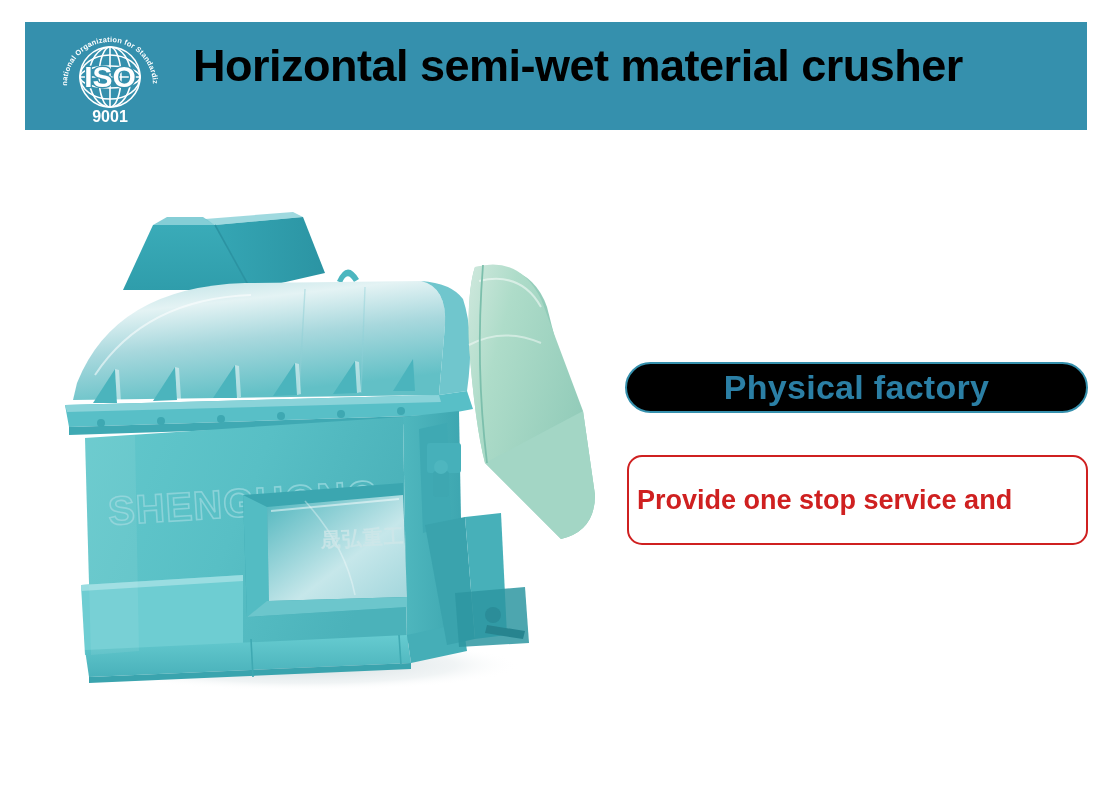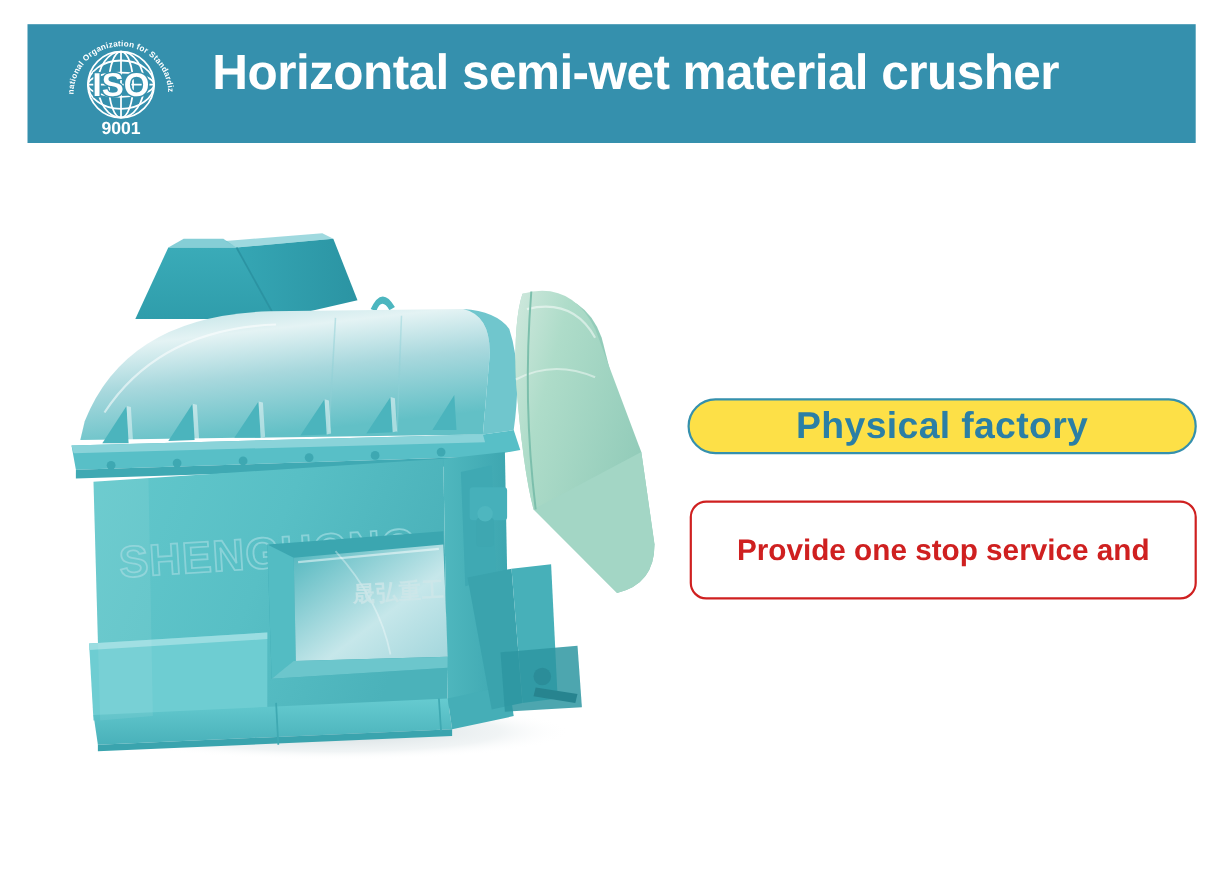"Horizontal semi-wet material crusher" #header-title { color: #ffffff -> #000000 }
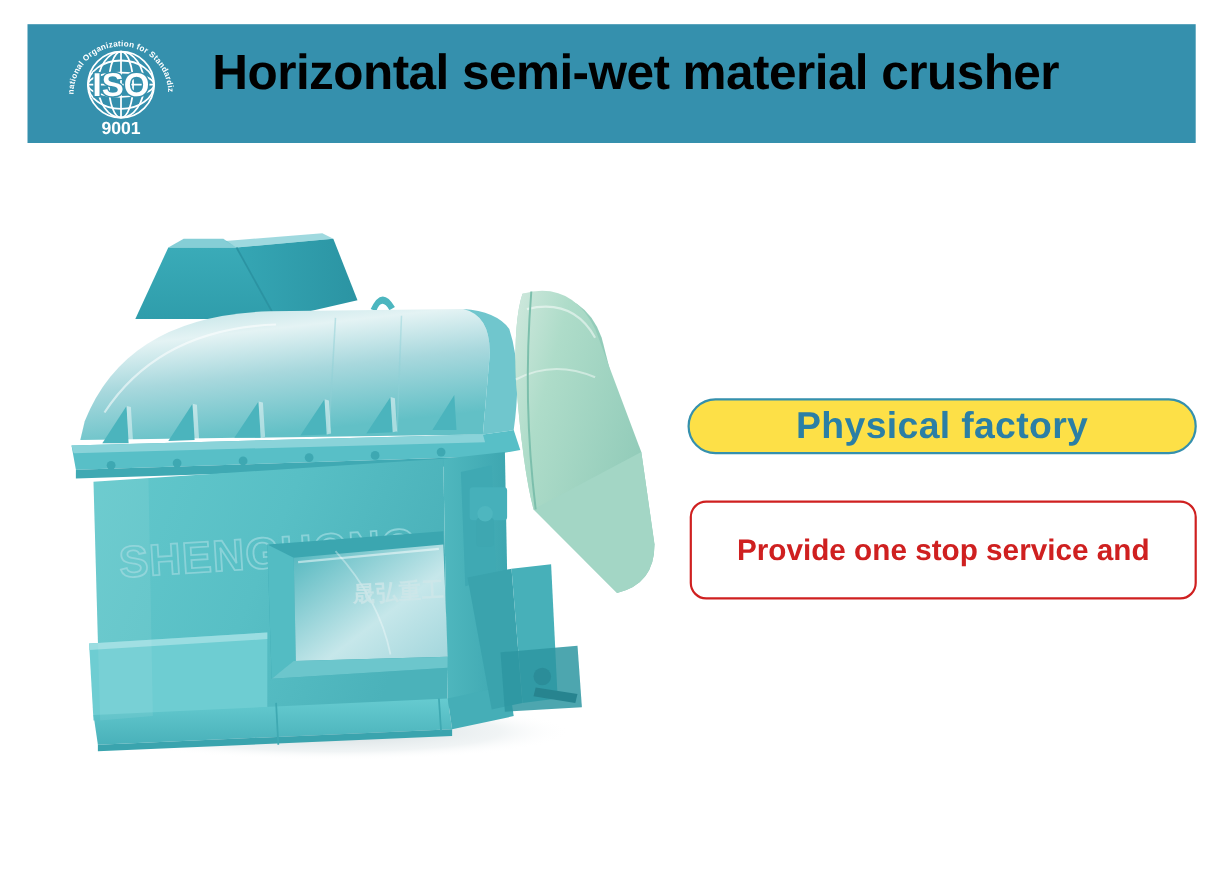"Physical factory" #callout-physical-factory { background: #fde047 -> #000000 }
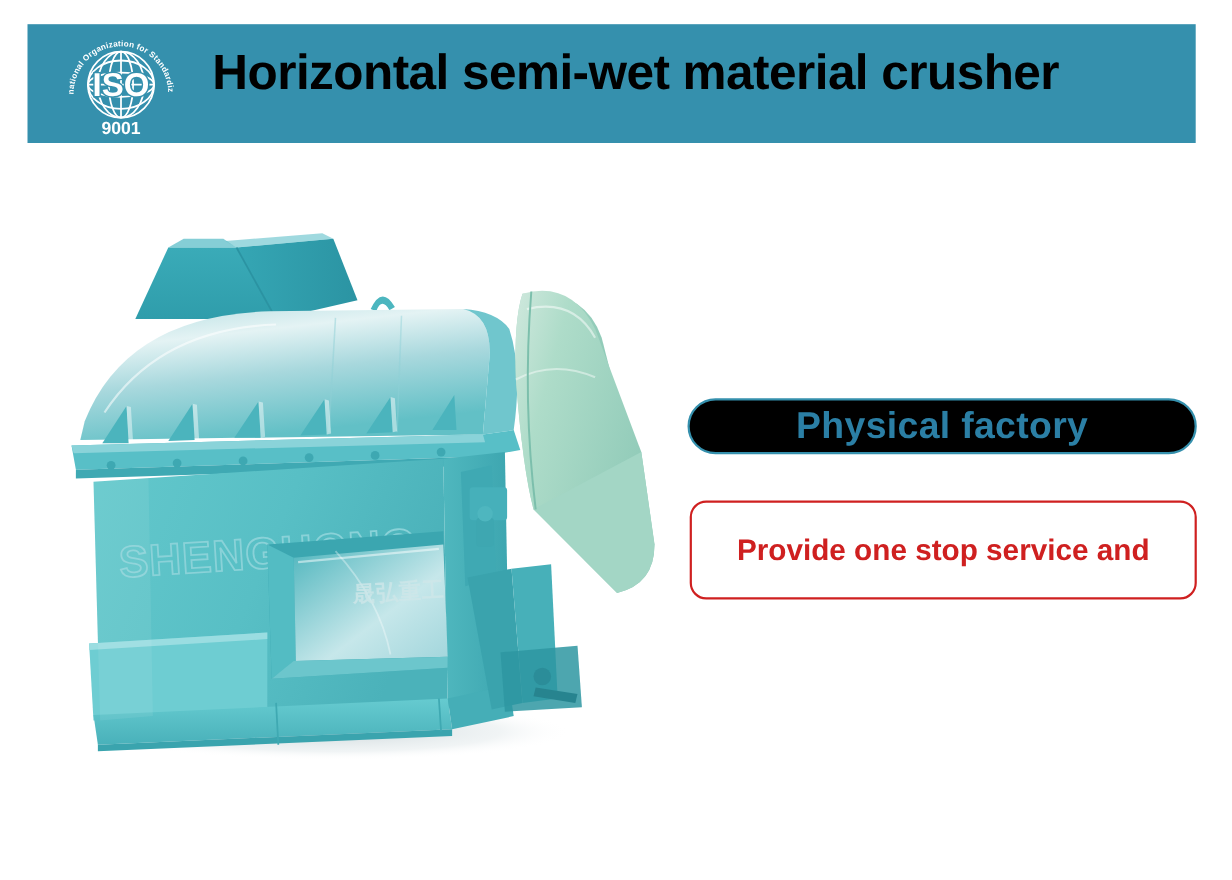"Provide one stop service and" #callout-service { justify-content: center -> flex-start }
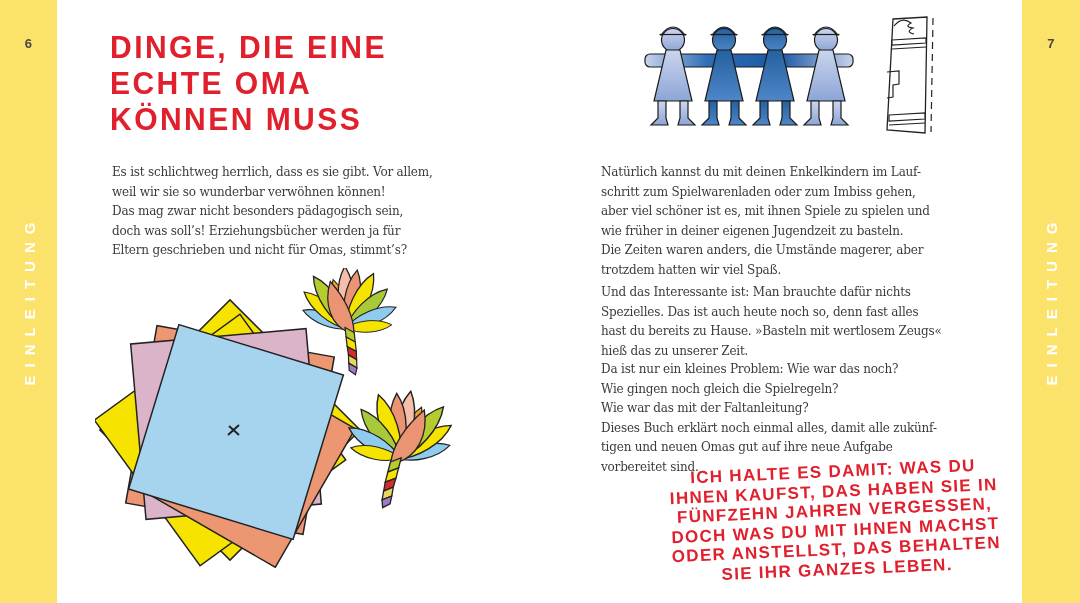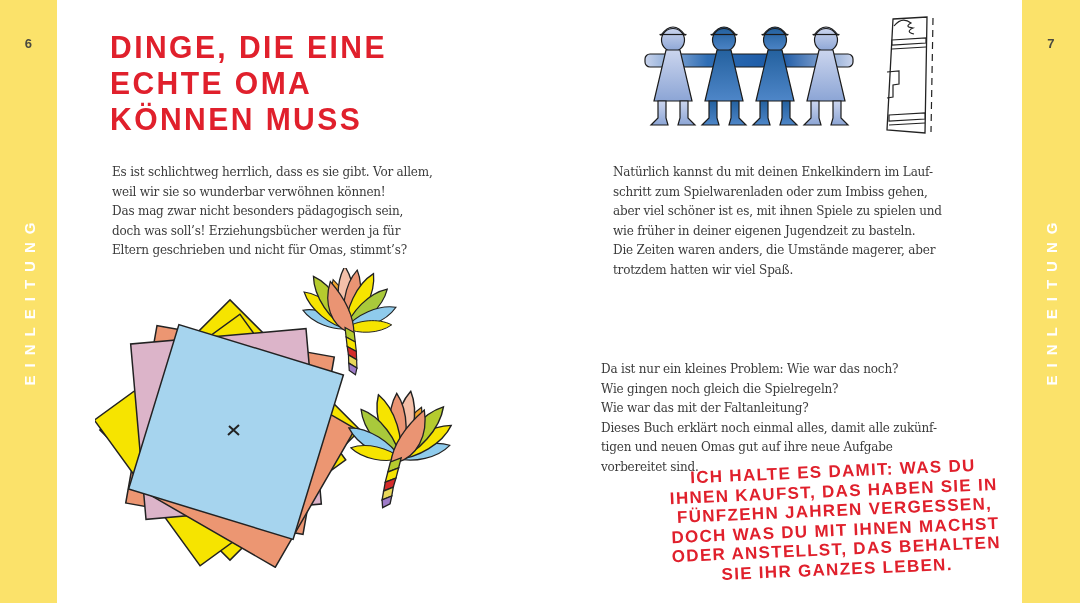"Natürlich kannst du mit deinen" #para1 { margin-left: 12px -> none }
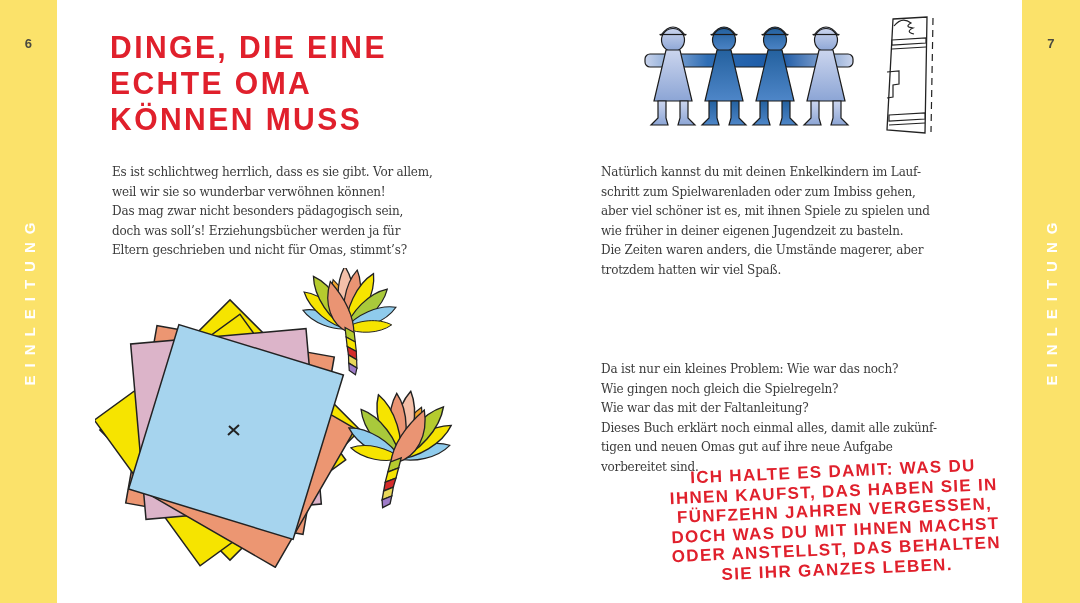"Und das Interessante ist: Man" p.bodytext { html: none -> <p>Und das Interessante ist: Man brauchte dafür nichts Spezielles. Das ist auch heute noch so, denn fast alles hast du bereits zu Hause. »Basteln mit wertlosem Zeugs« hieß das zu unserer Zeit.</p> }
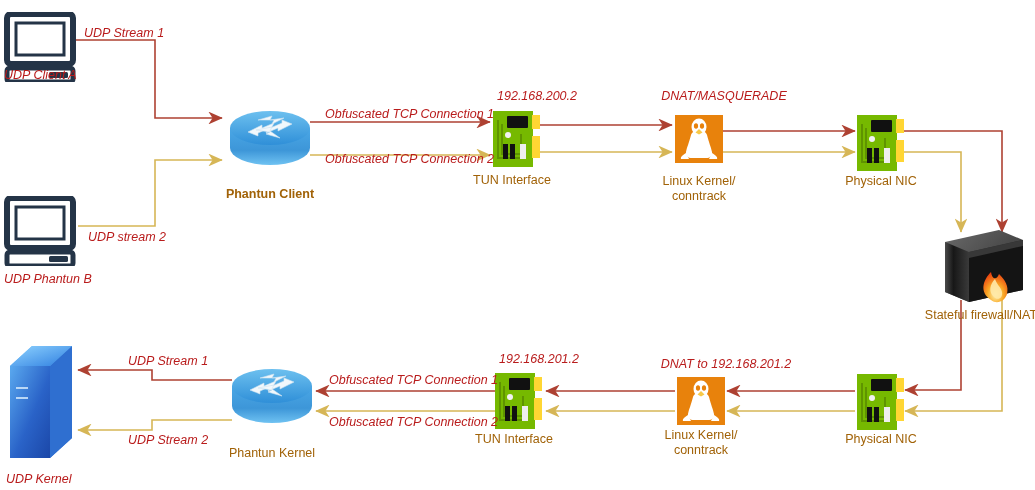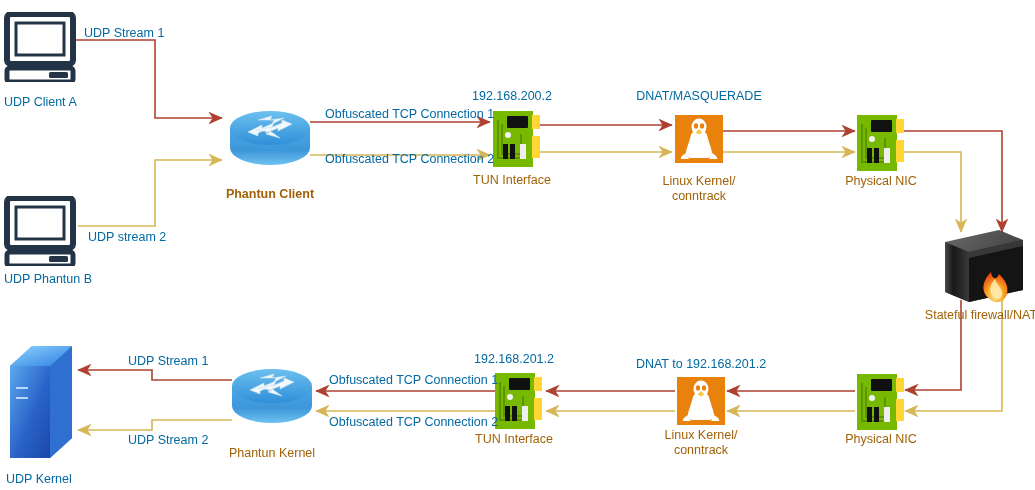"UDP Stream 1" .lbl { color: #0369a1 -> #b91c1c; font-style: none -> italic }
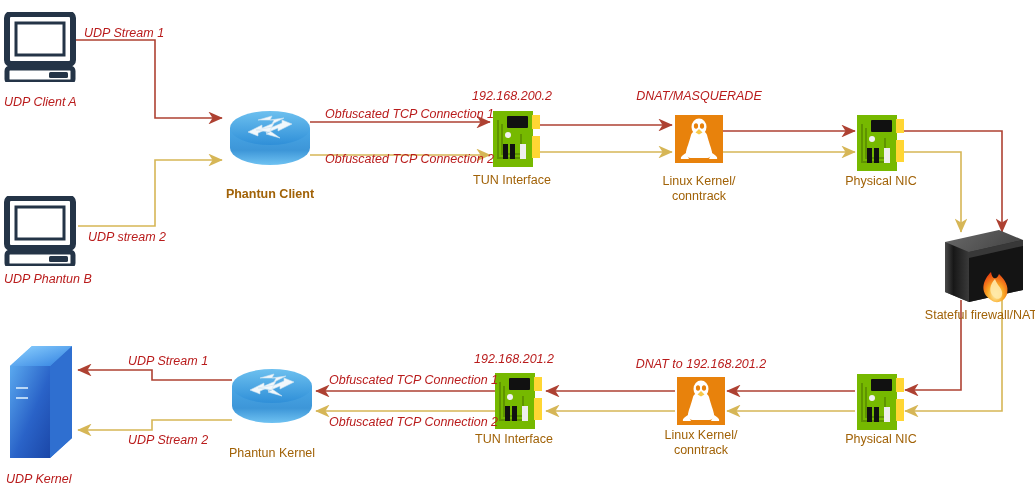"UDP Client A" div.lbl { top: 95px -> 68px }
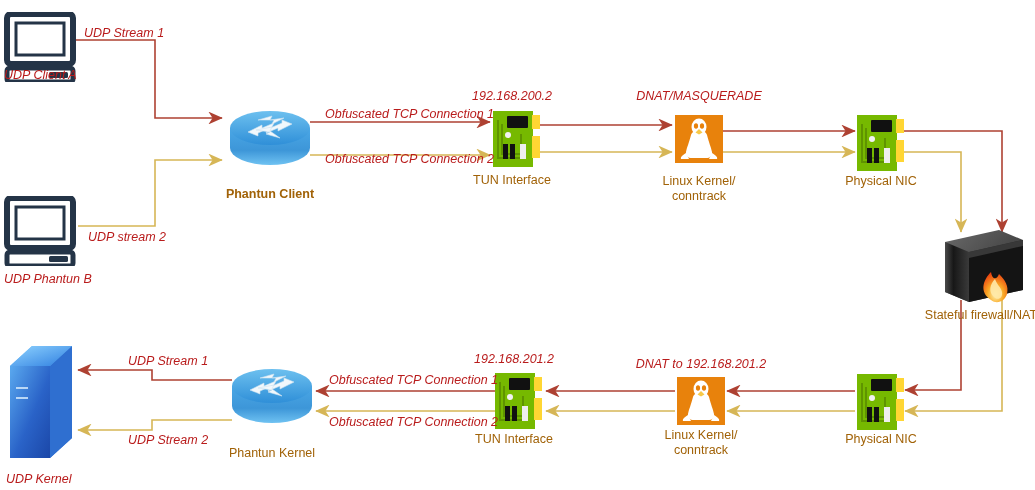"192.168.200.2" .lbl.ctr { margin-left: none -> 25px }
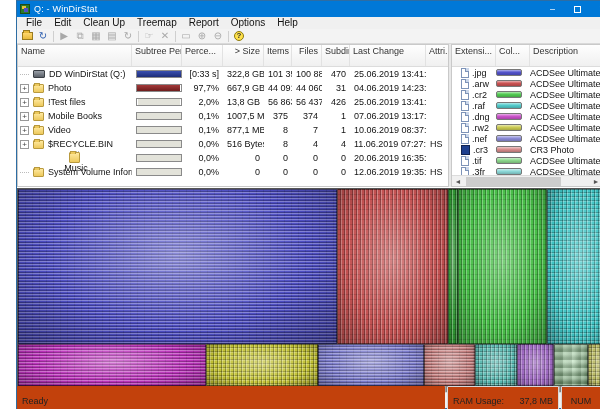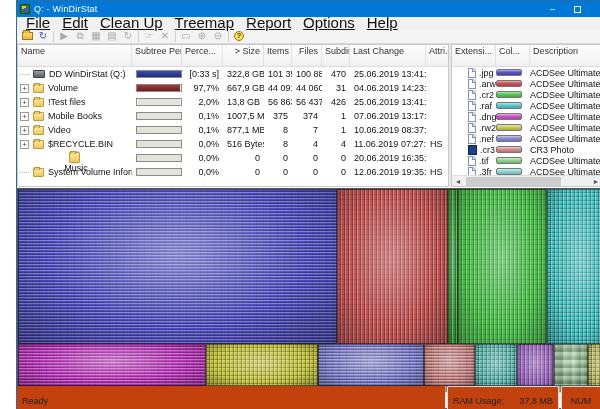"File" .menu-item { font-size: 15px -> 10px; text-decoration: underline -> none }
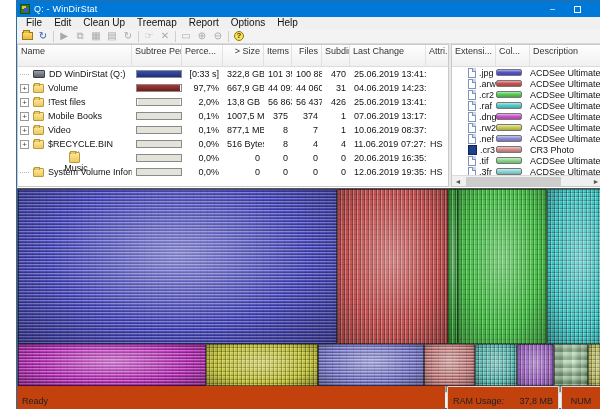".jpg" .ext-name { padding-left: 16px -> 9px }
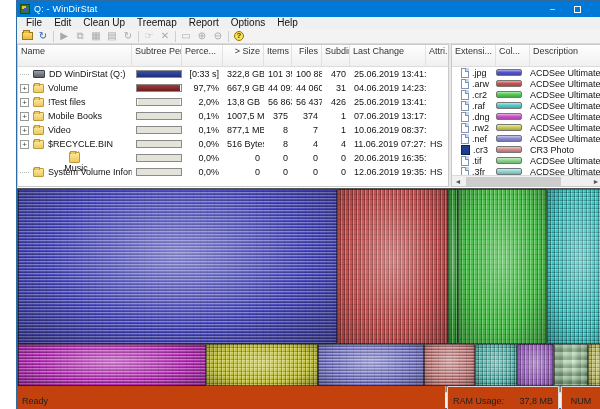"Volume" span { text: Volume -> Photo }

□ □ □ □ □ □ □

### [Work item]
Starting at the line that contains "background: #fde047 ->", restate each line verbatim through the final line of the listing, skipping all pictures.

### [Output for this task]
"Physical factory" #callout-physical-factory { background: #fde047 -> #000000 }
"Provide one stop service and" #callout-service { justify-content: center -> flex-start }
"Natürlich kannst du mit deinen" #para1 { margin-left: 12px -> none }
"Und das Interessante ist: Man" p.bodytext { html: none -> <p>Und das Interessante ist: Man brauchte dafür nichts Spezielles. Das ist auch heute noch so, denn fast alles hast du bereits zu Hause. »Basteln mit wertlosem Zeugs« hieß das zu unserer Zeit.</p> }
"UDP Stream 1" .lbl { color: #0369a1 -> #b91c1c; font-style: none -> italic }
"UDP Client A" div.lbl { top: 95px -> 68px }
"192.168.200.2" .lbl.ctr { margin-left: none -> 25px }
"File" .menu-item { font-size: 15px -> 10px; text-decoration: underline -> none }
".jpg" .ext-name { padding-left: 16px -> 9px }
"Volume" span { text: Volume -> Photo }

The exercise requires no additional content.